**Raw data:**
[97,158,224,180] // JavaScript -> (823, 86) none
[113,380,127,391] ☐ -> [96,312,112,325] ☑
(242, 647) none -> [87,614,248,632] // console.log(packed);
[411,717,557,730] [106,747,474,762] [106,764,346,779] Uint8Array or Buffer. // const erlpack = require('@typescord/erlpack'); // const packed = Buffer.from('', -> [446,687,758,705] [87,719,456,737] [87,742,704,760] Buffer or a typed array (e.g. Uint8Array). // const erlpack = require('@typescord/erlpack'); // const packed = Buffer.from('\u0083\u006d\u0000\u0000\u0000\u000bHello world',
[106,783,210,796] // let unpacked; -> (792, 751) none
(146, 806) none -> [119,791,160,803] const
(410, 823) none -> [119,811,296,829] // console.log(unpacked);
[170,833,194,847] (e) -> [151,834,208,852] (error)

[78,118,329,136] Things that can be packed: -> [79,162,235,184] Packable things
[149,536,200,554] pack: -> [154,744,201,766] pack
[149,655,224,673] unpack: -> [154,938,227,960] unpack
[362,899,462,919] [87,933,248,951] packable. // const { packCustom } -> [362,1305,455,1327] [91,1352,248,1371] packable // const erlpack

---

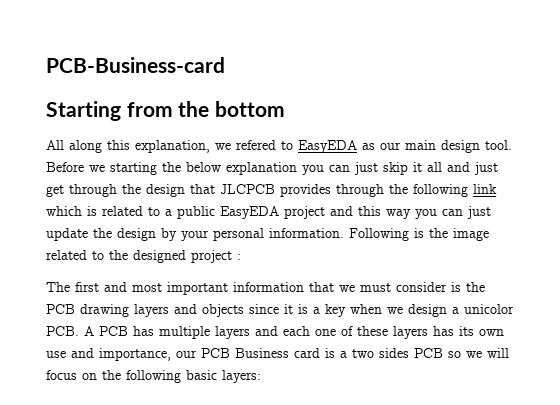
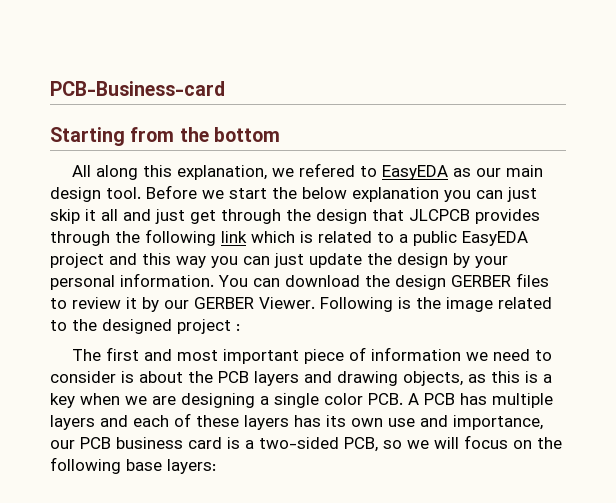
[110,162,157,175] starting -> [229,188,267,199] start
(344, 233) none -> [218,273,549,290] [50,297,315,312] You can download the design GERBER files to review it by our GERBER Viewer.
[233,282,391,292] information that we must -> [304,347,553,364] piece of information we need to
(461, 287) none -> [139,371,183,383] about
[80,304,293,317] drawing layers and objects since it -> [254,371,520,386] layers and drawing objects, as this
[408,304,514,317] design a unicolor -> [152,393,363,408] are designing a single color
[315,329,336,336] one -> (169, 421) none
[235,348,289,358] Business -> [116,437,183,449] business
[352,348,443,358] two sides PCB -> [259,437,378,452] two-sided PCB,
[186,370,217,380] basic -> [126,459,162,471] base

--

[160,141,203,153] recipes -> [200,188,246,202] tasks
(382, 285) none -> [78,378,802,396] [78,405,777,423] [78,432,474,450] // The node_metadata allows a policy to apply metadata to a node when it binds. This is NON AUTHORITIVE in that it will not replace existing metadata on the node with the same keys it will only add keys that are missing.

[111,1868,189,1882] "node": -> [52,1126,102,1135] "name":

**Task requirements:**
Filter the data above by the word "design" and copy every line that matches.

**Solution for this problem:**
(344, 233) none -> [218,273,549,290] [50,297,315,312] You can download the design GERBER files to review it by our GERBER Viewer.
[408,304,514,317] design a unicolor -> [152,393,363,408] are designing a single color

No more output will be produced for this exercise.